Row-Wise Comparison of Values in Nested Lists

Hello. I have a tibble with 2 columns, each a nested list. I would like to make a new column where I look at each row and calculate the percentage of values in the cell of column_a that are greater than the values in the cell of column_b. The number of elements nested within each cell is the same, if that matters.

I know that there is a trick where if I can compare each value from the cell in col_a to the cell in col_b then I can take the mean of that vector to get the percentage I care about. I would like to use that way if possible but don't know how to do it when both are nested. Example: mean(vector_a > vector_b) gets the percentage I care about if I just had 2 vectors but I have a tibble full of them.

Example of a similar tbl with nested lists:

library(tidyverse)
n=10
a <- tibble(mu = c(3, 4, 5),
            sd = 1) %>% mutate(column_a = map2(mu, sd, ~rnorm(n, .x, .y))) %>% select(column_a)

b <- tibble(mu = c(3, 4, 5),
            sd = .8) %>% mutate(column_b = map2(mu, sd, ~rnorm(n, .x, .y))) %>% select(column_b)

combined <- bind_cols(a, b) 

combined

You mean something like this:

library(tidyverse)
n=10
a <- tibble(mu = c(3, 4, 5),
            sd = 1) %>% mutate(column_a = map2(mu, sd, ~rnorm(n, .x, .y))) %>% select(column_a)

b <- tibble(mu = c(3, 4, 5),
            sd = .8) %>% mutate(column_b = map2(mu, sd, ~rnorm(n, .x, .y))) %>% select(column_b)
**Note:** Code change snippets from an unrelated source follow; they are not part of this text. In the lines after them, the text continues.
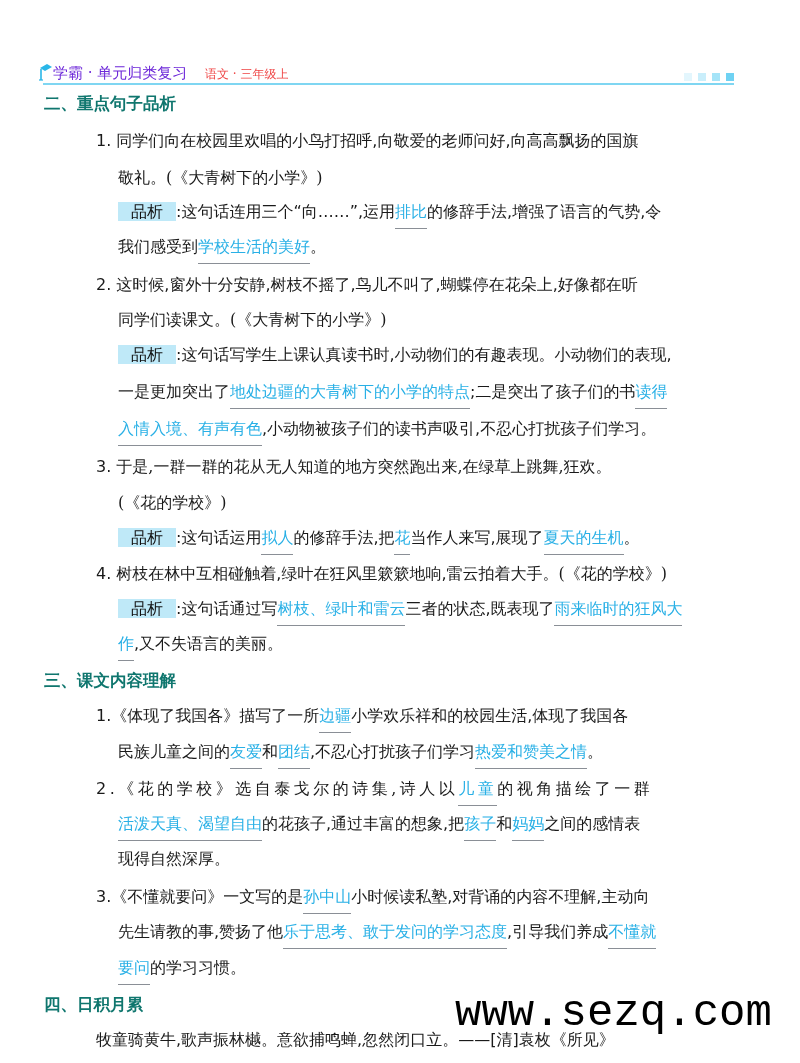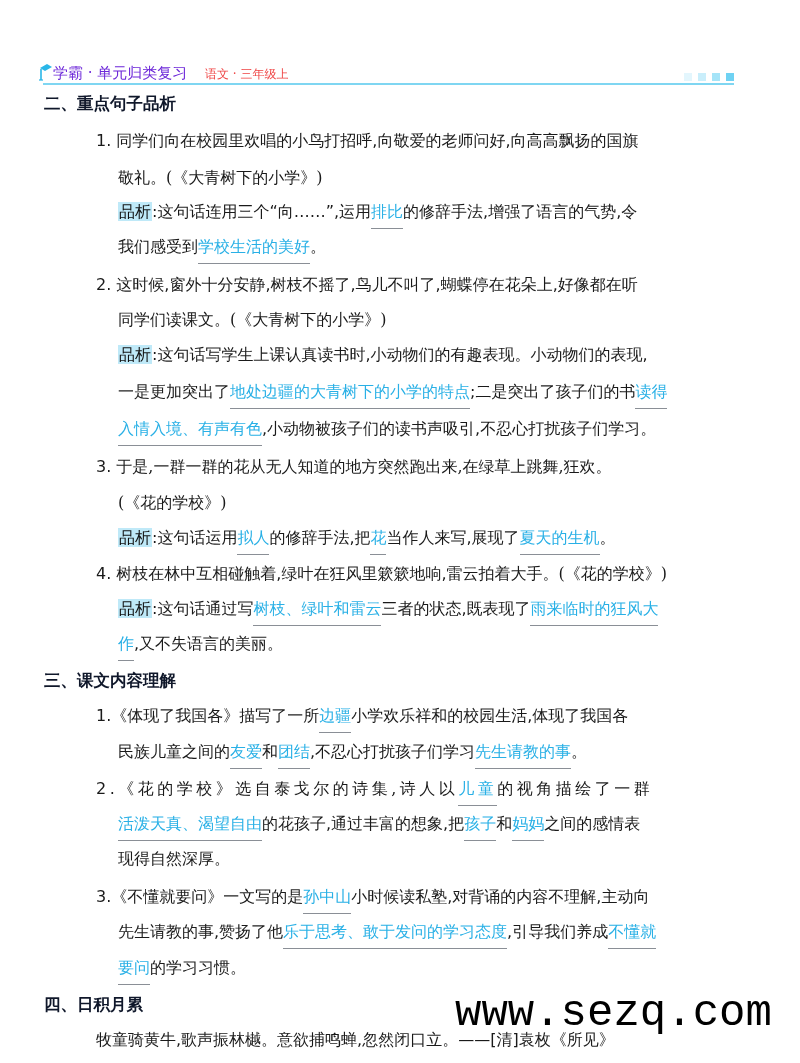--- a/index.html
+++ b/index.html
@@ -32,7 +32,7 @@
 
   .h2 {
     position: absolute; left: 44px; font-size: 16.5px; font-weight: bold;
-    font-family: "DejaVu Sans", sans-serif; color: #0f172a; white-space: nowrap;
+    font-family: "DejaVu Sans", sans-serif; color: #0f766e; white-space: nowrap;
   }
   .line {
     position: absolute; font-size: 16px; white-space: nowrap; line-height: 22px;

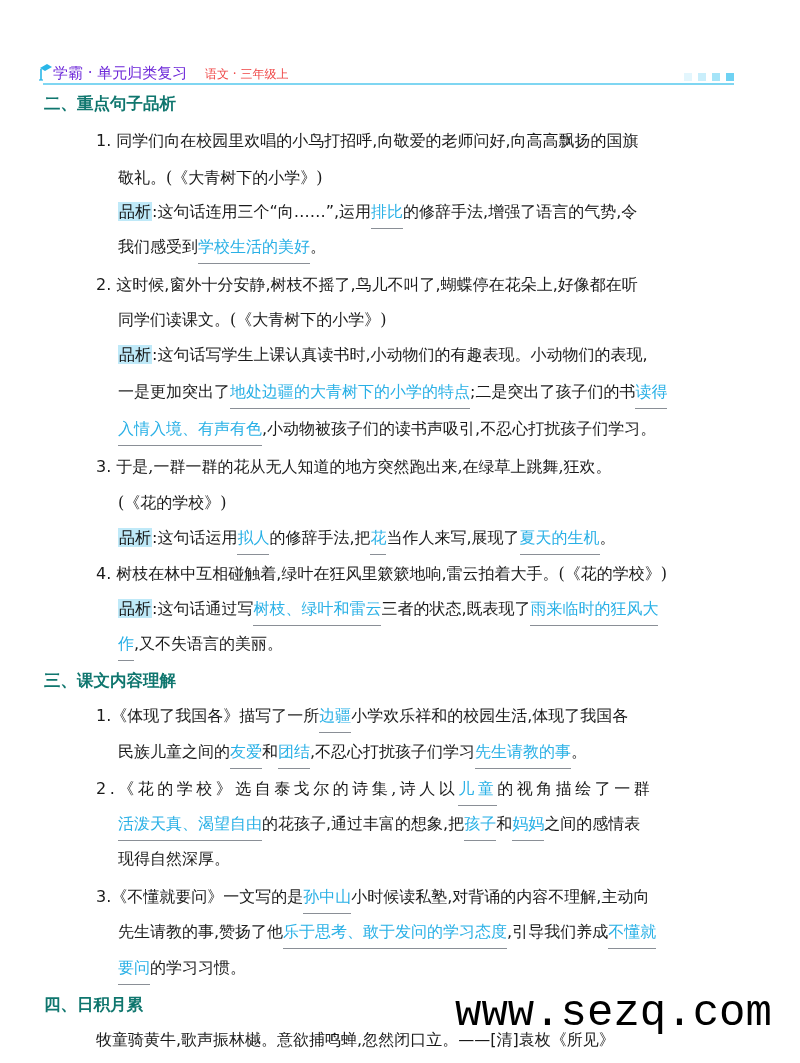--- a/index.html
+++ b/index.html
@@ -46,7 +46,7 @@
     padding-bottom: 7px;
   }
   .tag {
-    background: #bfe9f8; color: #111; padding: 0 1px;
+    background: #bfe9f8; color: #111; padding: 0 13px;
   }
   .wm {
     position: absolute; left: 455px; top: 988px; font-size: 44px;

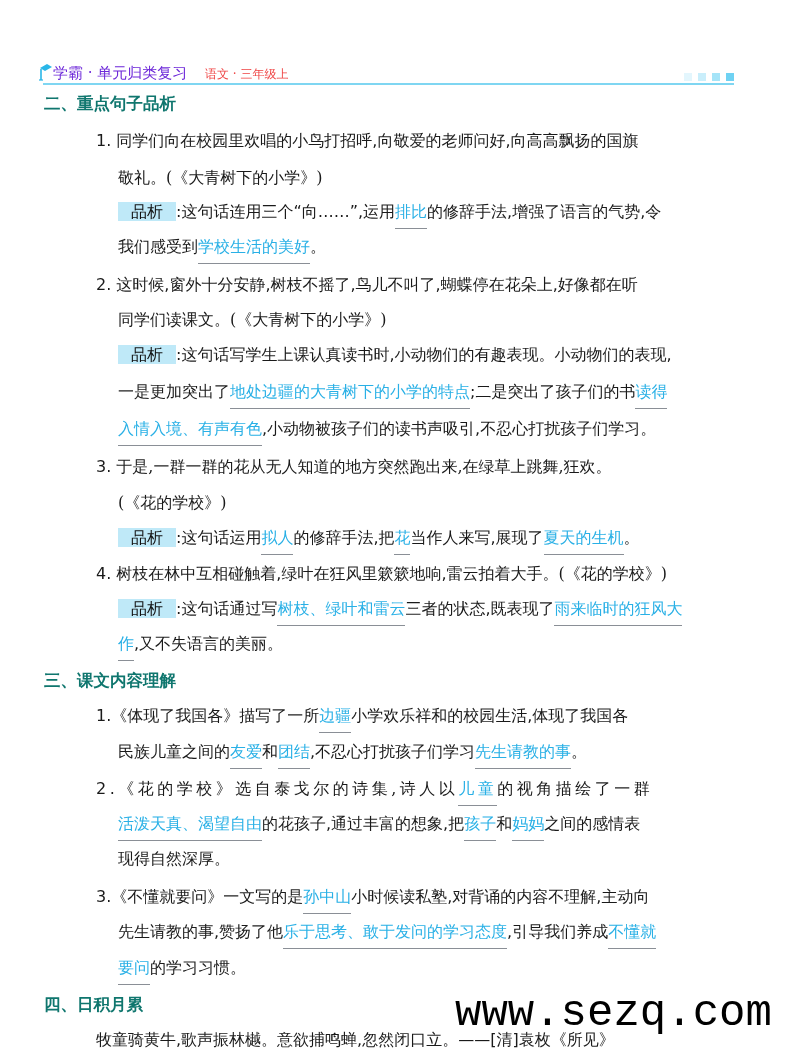--- a/index.html
+++ b/index.html
@@ -135,7 +135,7 @@
   <span>1.</span><span>《体现了我国各》描写了一所</span><span class="ans">边疆</span><span>小学欢乐祥和的校园生活,体现了我国各</span>
 </div>
 <div class="line ind" style="top:741px">
-  <span>民族儿童之间的</span><span class="ans">友爱</span><span>和</span><span class="ans">团结</span><span>,不忍心打扰孩子们学习</span><span class="ans">先生请教的事</span><span>。</span>
+  <span>民族儿童之间的</span><span class="ans">友爱</span><span>和</span><span class="ans">团结</span><span>,不忍心打扰孩子们学习</span><span class="ans">热爱和赞美之情</span><span>。</span>
 </div>
 
 <div class="line" style="top:778px;left:96px;letter-spacing:3.5px">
combined <- bind_cols(a, b) 

combined %>%
  dplyr::mutate(perc = purrr::map2_dbl(column_a, column_b, ~mean(.x > .y)))
#> # A tibble: 3 x 3
#>   column_a   column_b    perc
#>   <list>     <list>     <dbl>
#> 1 <dbl [10]> <dbl [10]>   0.6
#> 2 <dbl [10]> <dbl [10]>   0.5
#> 3 <dbl [10]> <dbl [10]>   0.6

Created on 2020-03-29 by the reprex package (v0.3.0)

2 Likes

It's so simple! Thank you mishabalyasin!

This topic was automatically closed 7 days after the last reply. New replies are no longer allowed.